Any basic materials you can think of probably are there. For our purposes, we’re just using the creative mode, which lets you get any blocks that you want. And spawn as much things as you want. So in the normal game, you’d have to keep collecting dirt or wood if you wanted to make something. But in this we can just grab from a unlimited supply of wood and put it wherever we want.

So for example, I think Gampel’s mostly made out of a, let’s see, I think it’s concrete. And then the Union is a bunch of brick blocks. So the game has pretty much unlimited potential for what you want to create. And it’s an easy way for anyone to join, play, and download the game. There’s no complicated tutorials on it.

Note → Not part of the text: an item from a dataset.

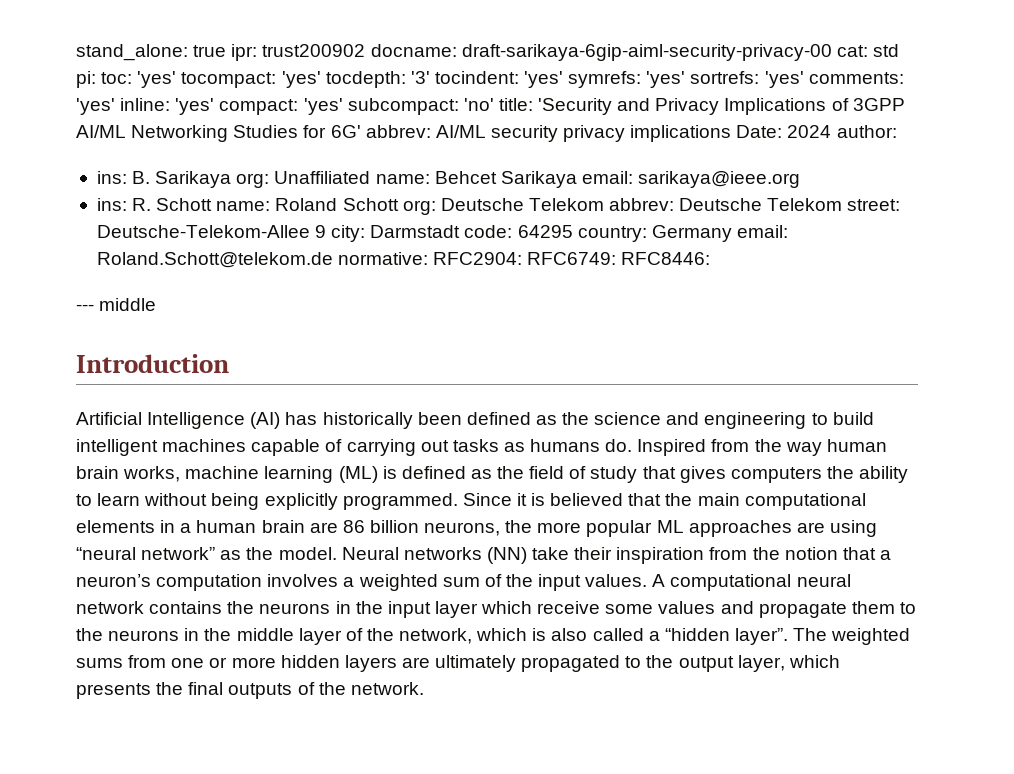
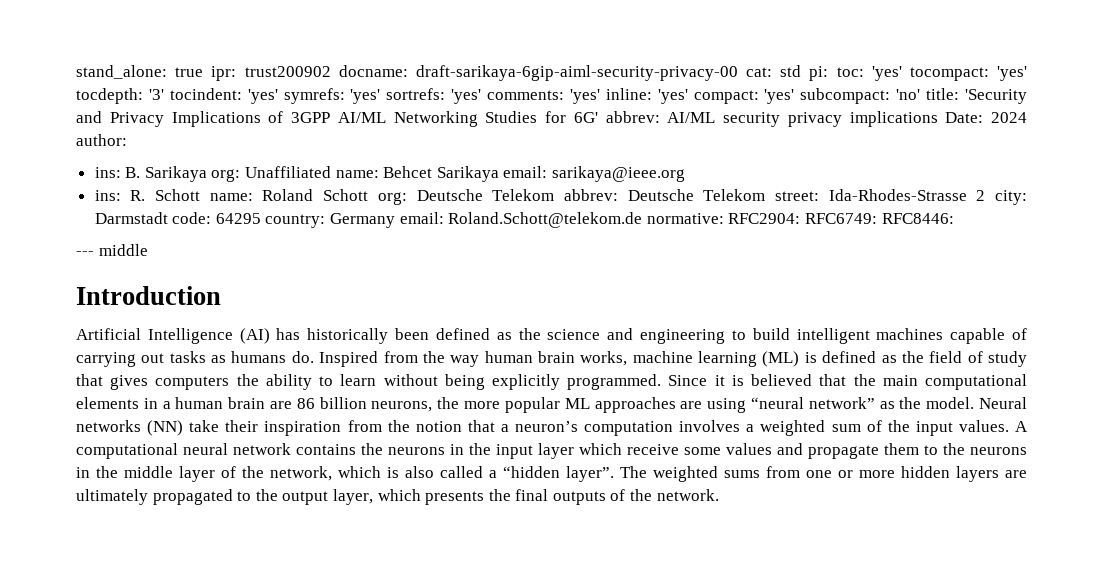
- ins: R. Schott name: Roland Schott org: Deutsche Telekom abbrev: Deutsche Telekom street: Deutsche-Telekom-Allee 9 city: Darmstadt code: 64295 country: Germany email: Roland.Schott@telekom.de normative: RFC2904: RFC6749: RFC8446:
+ ins: R. Schott name: Roland Schott org: Deutsche Telekom abbrev: Deutsche Telekom street: Ida-Rhodes-Strasse 2 city: Darmstadt code: 64295 country: Germany email: Roland.Schott@telekom.de normative: RFC2904: RFC6749: RFC8446:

It’s basically install the game, enter the server address, which will be public later and join in to play.

Maxine Philavong: [00:09:52] So Andy, how’d you come up with this idea?

Andy Duro: [00:09:55] I’m the UConn Gaming Club Minecraft community manager. The very first thing I saw was like the virtual commencement that a UConn itself was gonna organize. So it made me think like, are other schools that are doing things in Minecraft too.

There are other schools that are doing things in like Roblox. So like what could we do for UConn that would become like a special thing for people in this time? Because a lot of my friends are seniors too, and I know they were really bummed about not being able to attend commencement and stuff. I figured Minecraft would be like a natural connection.

That people could use because most people like know what Minecraft is at least, and they would be able to attend if they wanted to. And so that was, that was like the main inception. And then Ryan sort of showed me some other stuff where like some DJs were holding concerts of Minecraft and some other schools, like RIT have built their entire campus in Minecraft.

So I figured like, why don’t we just do the same thing?

Maxine Philavong: [00:10:44] So it’s a huge expansive game and it takes a long time to even build anything. So I’m wondering how long did you guys work on this? On just Gampel itself and then everything outside of it.

Andy Duro: [00:10:59] Well, it’s actually really interesting because Gampel took the least time than out of anything that we expected.

So we have a great team. Um, we have a few UCGC members and a few people outside of UCGC who are volunteering their time to help build. So when we first started, our first goal was to actually find a place in the world that we could place Gampel down. And then we got to engineering Gampel. So the way we build Gampel was we actually looked up floor plans from UConn websites and the architecture firm that built Gampel like way back when.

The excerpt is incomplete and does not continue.